● EXERCISE OBJECTIVE
Please repeat exactly the lines below from the one containing "directory and run" down to the one containing "the repo root.", both included, and nothing else.

● PROVIDED DATA

-------

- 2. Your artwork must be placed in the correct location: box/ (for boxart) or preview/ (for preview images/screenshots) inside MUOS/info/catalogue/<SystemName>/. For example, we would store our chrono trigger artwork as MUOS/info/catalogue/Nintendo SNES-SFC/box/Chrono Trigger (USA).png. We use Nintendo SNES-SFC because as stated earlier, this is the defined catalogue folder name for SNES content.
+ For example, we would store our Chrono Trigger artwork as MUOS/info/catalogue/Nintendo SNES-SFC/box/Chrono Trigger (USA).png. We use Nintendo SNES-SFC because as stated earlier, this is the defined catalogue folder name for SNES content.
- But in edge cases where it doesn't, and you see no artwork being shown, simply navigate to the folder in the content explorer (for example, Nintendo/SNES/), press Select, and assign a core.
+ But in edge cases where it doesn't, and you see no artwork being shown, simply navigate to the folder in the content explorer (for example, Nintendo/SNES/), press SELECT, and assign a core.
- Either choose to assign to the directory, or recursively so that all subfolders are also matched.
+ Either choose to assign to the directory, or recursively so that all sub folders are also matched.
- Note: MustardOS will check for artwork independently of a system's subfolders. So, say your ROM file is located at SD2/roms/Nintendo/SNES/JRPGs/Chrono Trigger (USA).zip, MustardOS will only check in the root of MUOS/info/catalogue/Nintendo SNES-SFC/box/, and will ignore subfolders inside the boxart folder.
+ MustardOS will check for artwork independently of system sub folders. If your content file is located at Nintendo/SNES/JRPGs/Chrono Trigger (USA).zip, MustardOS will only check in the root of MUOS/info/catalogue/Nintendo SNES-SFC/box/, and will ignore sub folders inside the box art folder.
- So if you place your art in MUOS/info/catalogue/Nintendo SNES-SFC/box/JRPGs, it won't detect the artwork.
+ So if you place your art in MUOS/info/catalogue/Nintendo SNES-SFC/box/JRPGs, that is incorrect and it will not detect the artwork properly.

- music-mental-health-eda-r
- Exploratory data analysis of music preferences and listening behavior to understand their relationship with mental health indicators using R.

-------

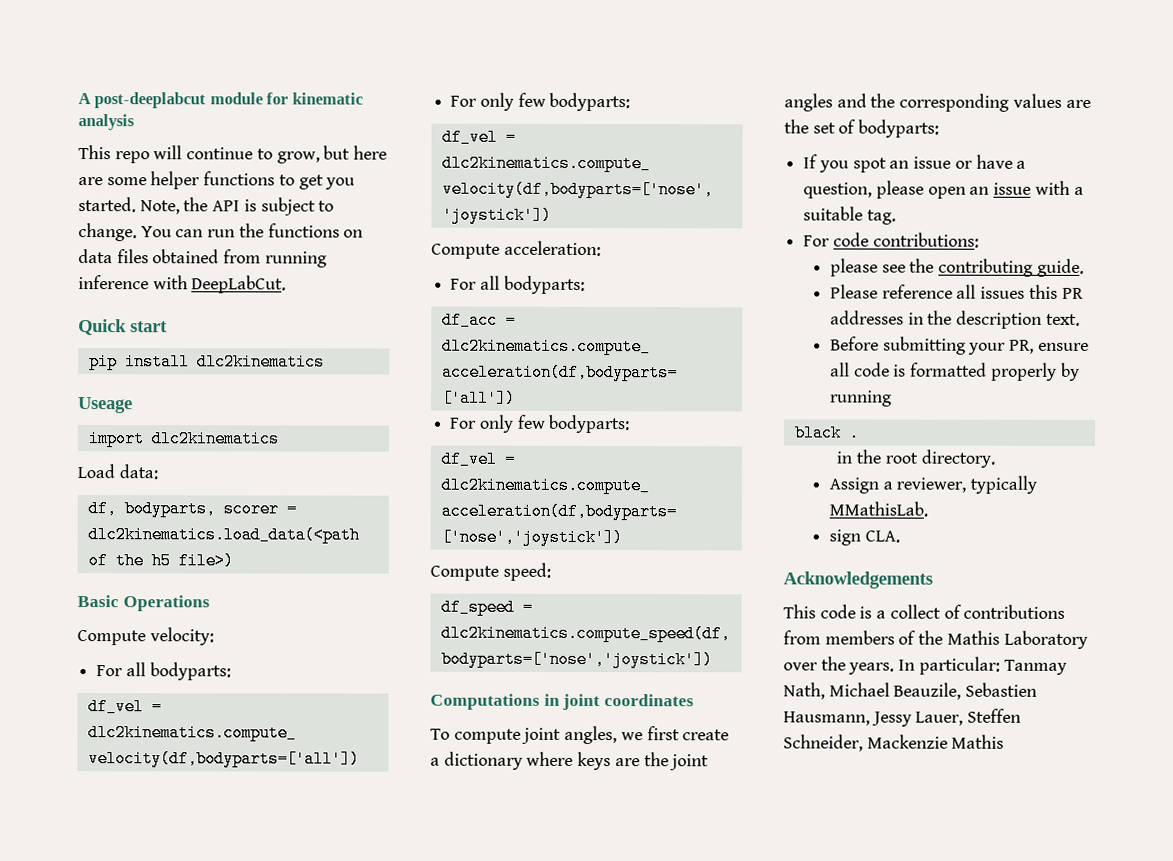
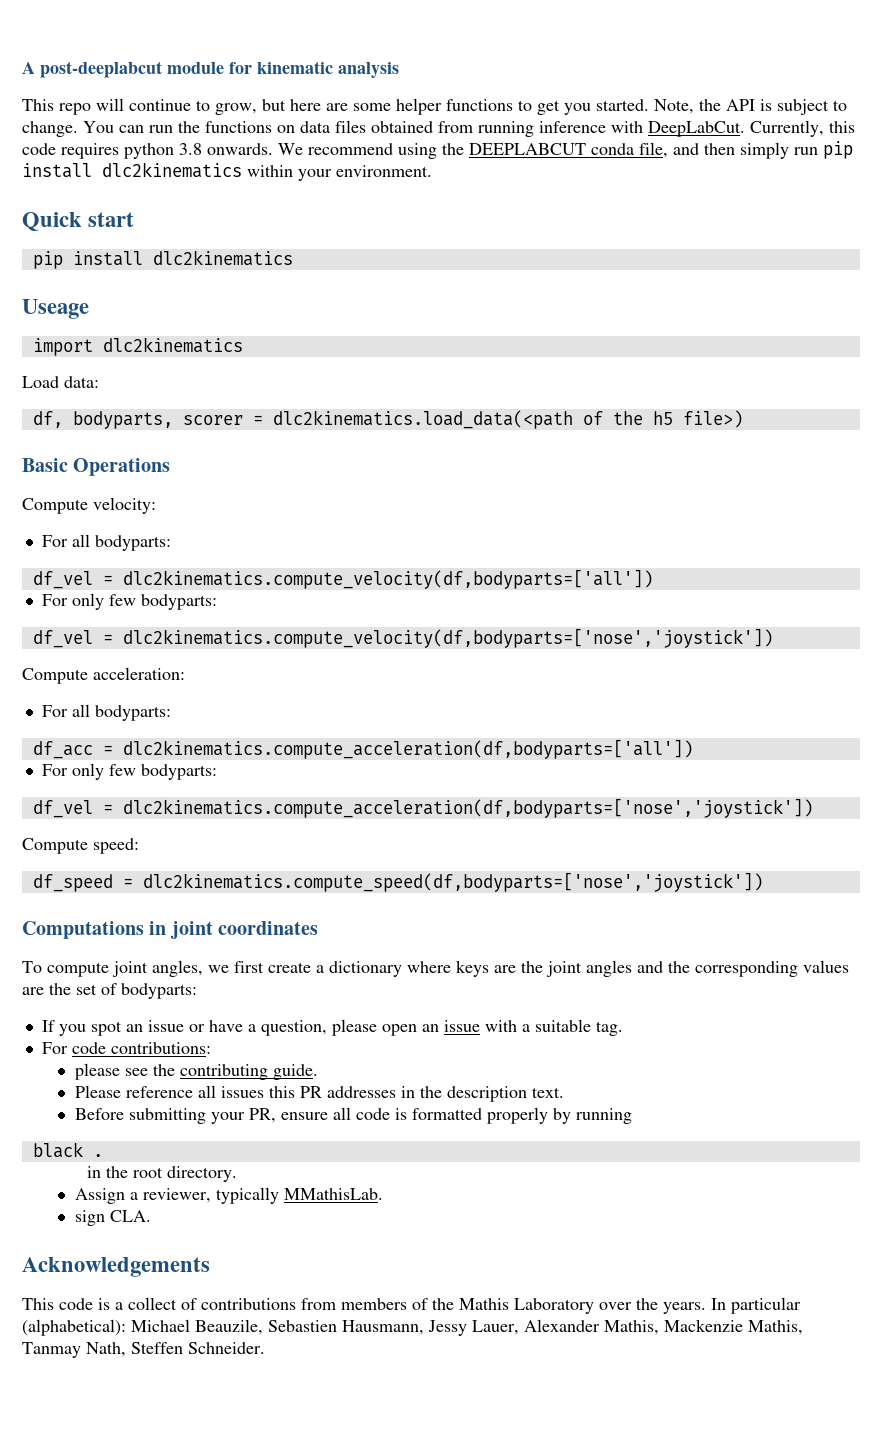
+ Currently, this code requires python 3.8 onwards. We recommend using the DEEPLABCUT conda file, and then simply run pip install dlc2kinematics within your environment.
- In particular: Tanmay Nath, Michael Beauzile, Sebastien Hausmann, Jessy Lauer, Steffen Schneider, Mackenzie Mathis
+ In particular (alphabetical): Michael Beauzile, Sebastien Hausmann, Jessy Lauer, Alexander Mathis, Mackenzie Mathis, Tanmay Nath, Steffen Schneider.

-------

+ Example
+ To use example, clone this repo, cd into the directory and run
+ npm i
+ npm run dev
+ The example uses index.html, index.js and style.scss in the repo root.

-------

● SOLUTION TO THE EXERCISE
+ To use example, clone this repo, cd into the directory and run
+ npm i
+ npm run dev
+ The example uses index.html, index.js and style.scss in the repo root.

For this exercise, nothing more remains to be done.